━━━━━ RECORD EXTRACTS

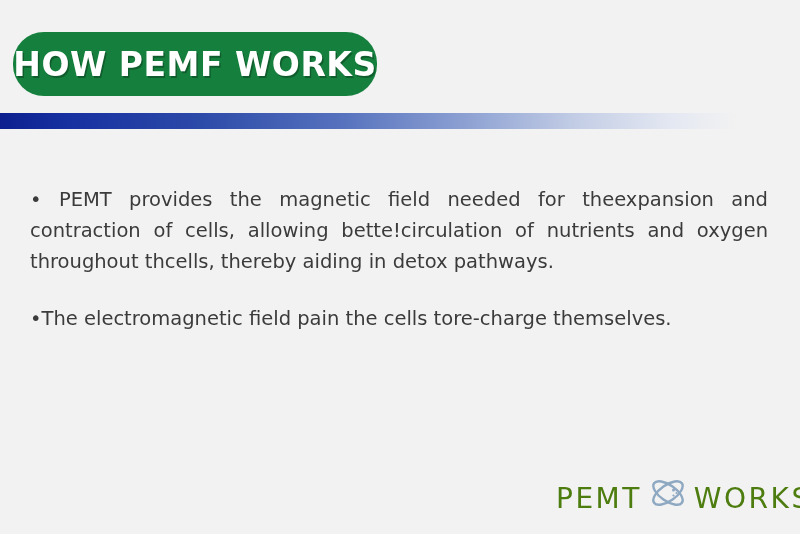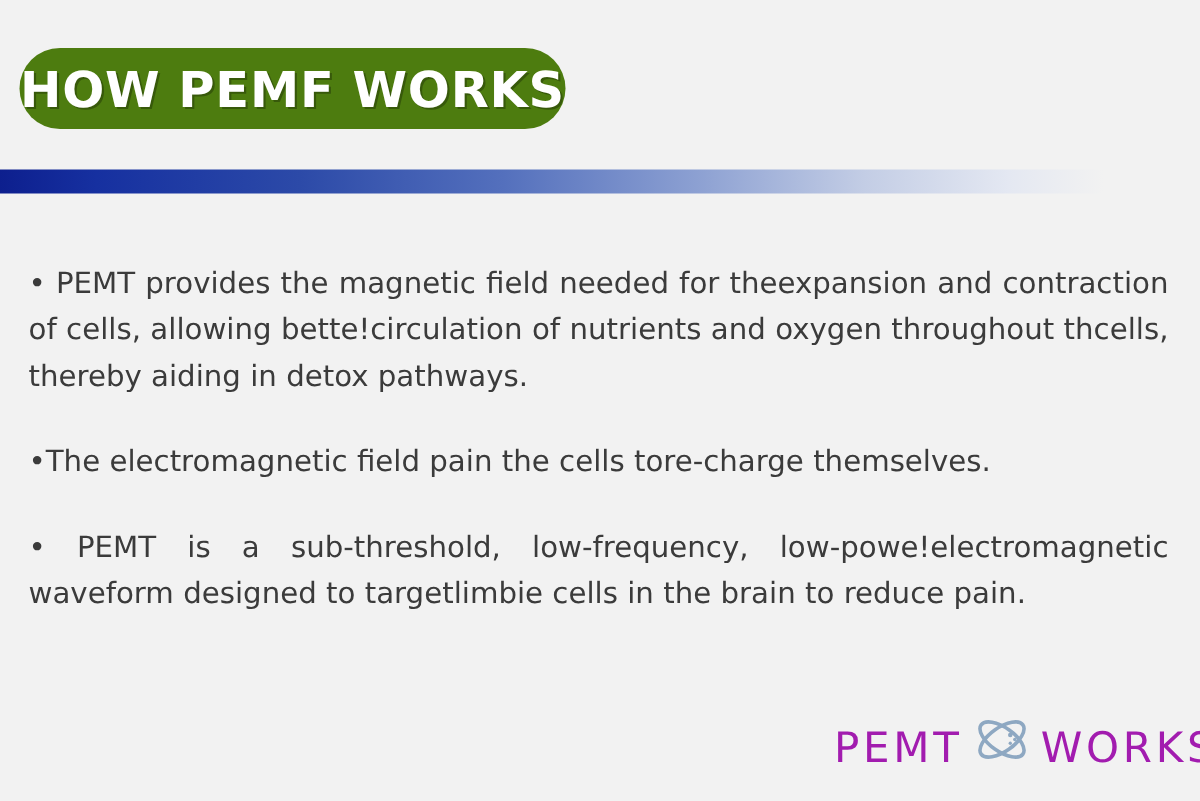--- a/index.html
+++ b/index.html
@@ -21,8 +21,8 @@
     left: 13px;
     top: 32px;
     width: 364px;
-    height: 54px;
-    background: #4d7c0f;
+    height: 64px;
+    background: #15803d;
     border-radius: 31px;
     display: flex;
     align-items: center;

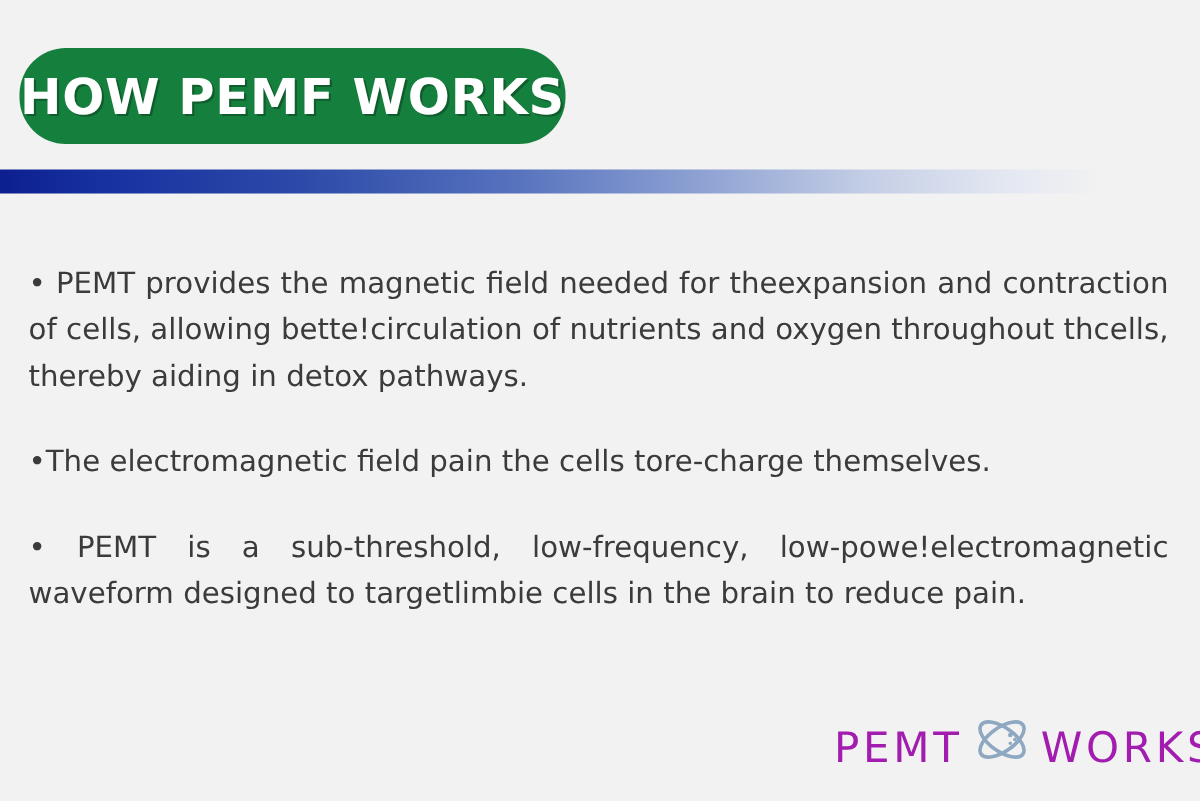--- a/index.html
+++ b/index.html
@@ -71,7 +71,7 @@
     line-height: 31px;
   }
   #body-copy p {
-    margin: 1px;
+    margin: 12px;
     text-align: justify;
     text-justify: inter-word;
   }

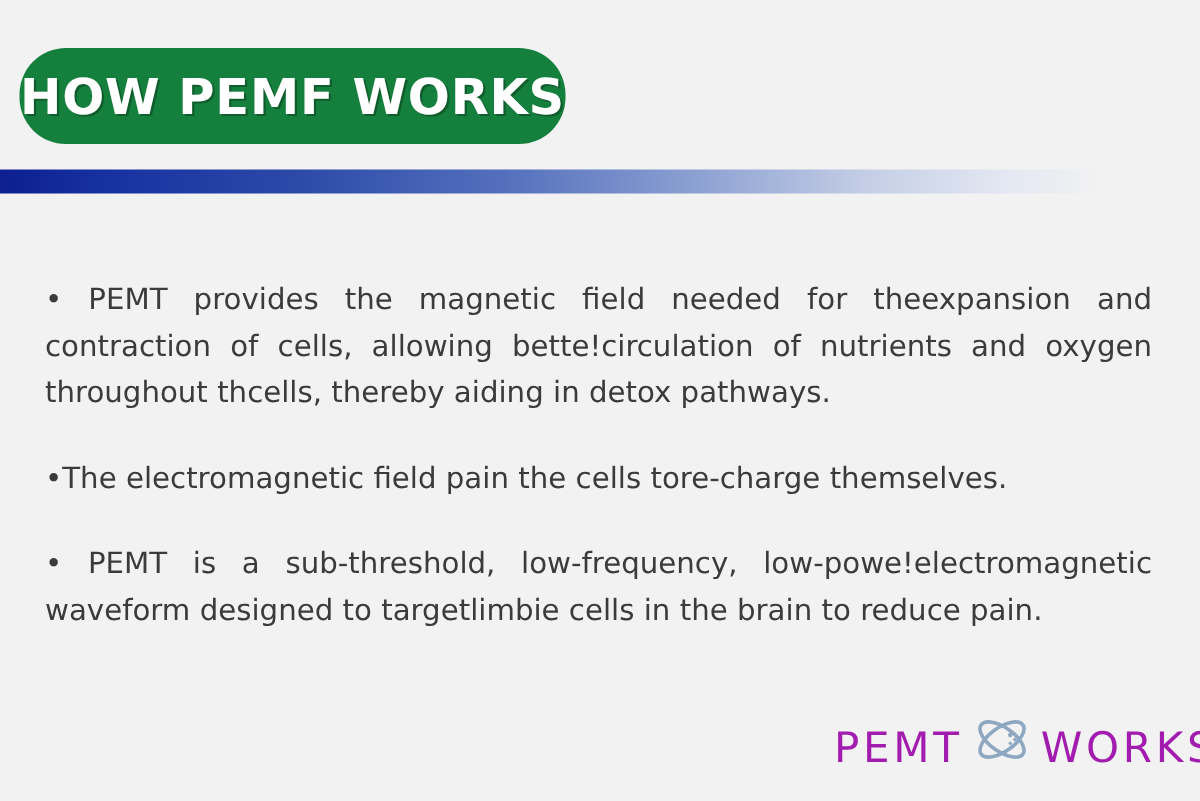--- a/index.html
+++ b/index.html
@@ -116,7 +116,6 @@
 <div id="body-copy">
   <p> • PEMT provides the magnetic field needed for theexpansion and contraction of cells, allowing bette!circulation of nutrients and oxygen throughout thcells, thereby aiding in detox pathways.</p>
   <p class="para-gap"> •The electromagnetic field pain the cells tore-charge themselves.</p>
-  <p class="para-gap"> • PEMT is a sub-threshold, low-frequency, low-powe!electromagnetic waveform designed to targetlimbie cells in the brain to reduce pain.</p>
 </div>
 
 <div id="brand-logo">

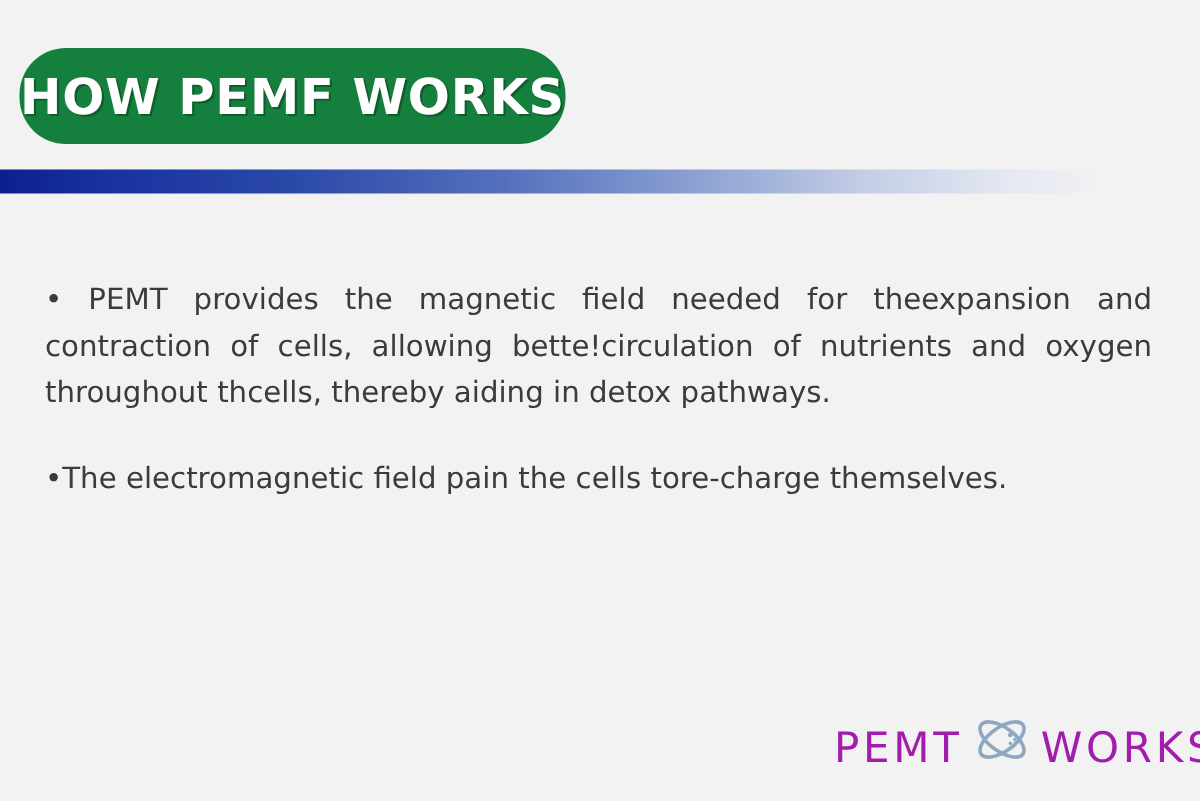--- a/index.html
+++ b/index.html
@@ -94,7 +94,7 @@
     font-size: 28px;
     font-weight: normal;
     letter-spacing: 2.5px;
-    color: #a21caf;
+    color: #4d7c0f;
     line-height: 1;
     margin-top: 12px;
   }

━━━━━━━━━━

WHAT NEEDS TO BE DONE: Repeat the full set of records exactly, and output no pictures.

YOUR RESPONSE:
--- a/index.html
+++ b/index.html
@@ -21,8 +21,8 @@
     left: 13px;
     top: 32px;
     width: 364px;
-    height: 54px;
-    background: #4d7c0f;
+    height: 64px;
+    background: #15803d;
     border-radius: 31px;
     display: flex;
     align-items: center;

--- a/index.html
+++ b/index.html
@@ -71,7 +71,7 @@
     line-height: 31px;
   }
   #body-copy p {
-    margin: 1px;
+    margin: 12px;
     text-align: justify;
     text-justify: inter-word;
   }

--- a/index.html
+++ b/index.html
@@ -116,7 +116,6 @@
 <div id="body-copy">
   <p> • PEMT provides the magnetic field needed for theexpansion and contraction of cells, allowing bette!circulation of nutrients and oxygen throughout thcells, thereby aiding in detox pathways.</p>
   <p class="para-gap"> •The electromagnetic field pain the cells tore-charge themselves.</p>
-  <p class="para-gap"> • PEMT is a sub-threshold, low-frequency, low-powe!electromagnetic waveform designed to targetlimbie cells in the brain to reduce pain.</p>
 </div>
 
 <div id="brand-logo">

--- a/index.html
+++ b/index.html
@@ -94,7 +94,7 @@
     font-size: 28px;
     font-weight: normal;
     letter-spacing: 2.5px;
-    color: #a21caf;
+    color: #4d7c0f;
     line-height: 1;
     margin-top: 12px;
   }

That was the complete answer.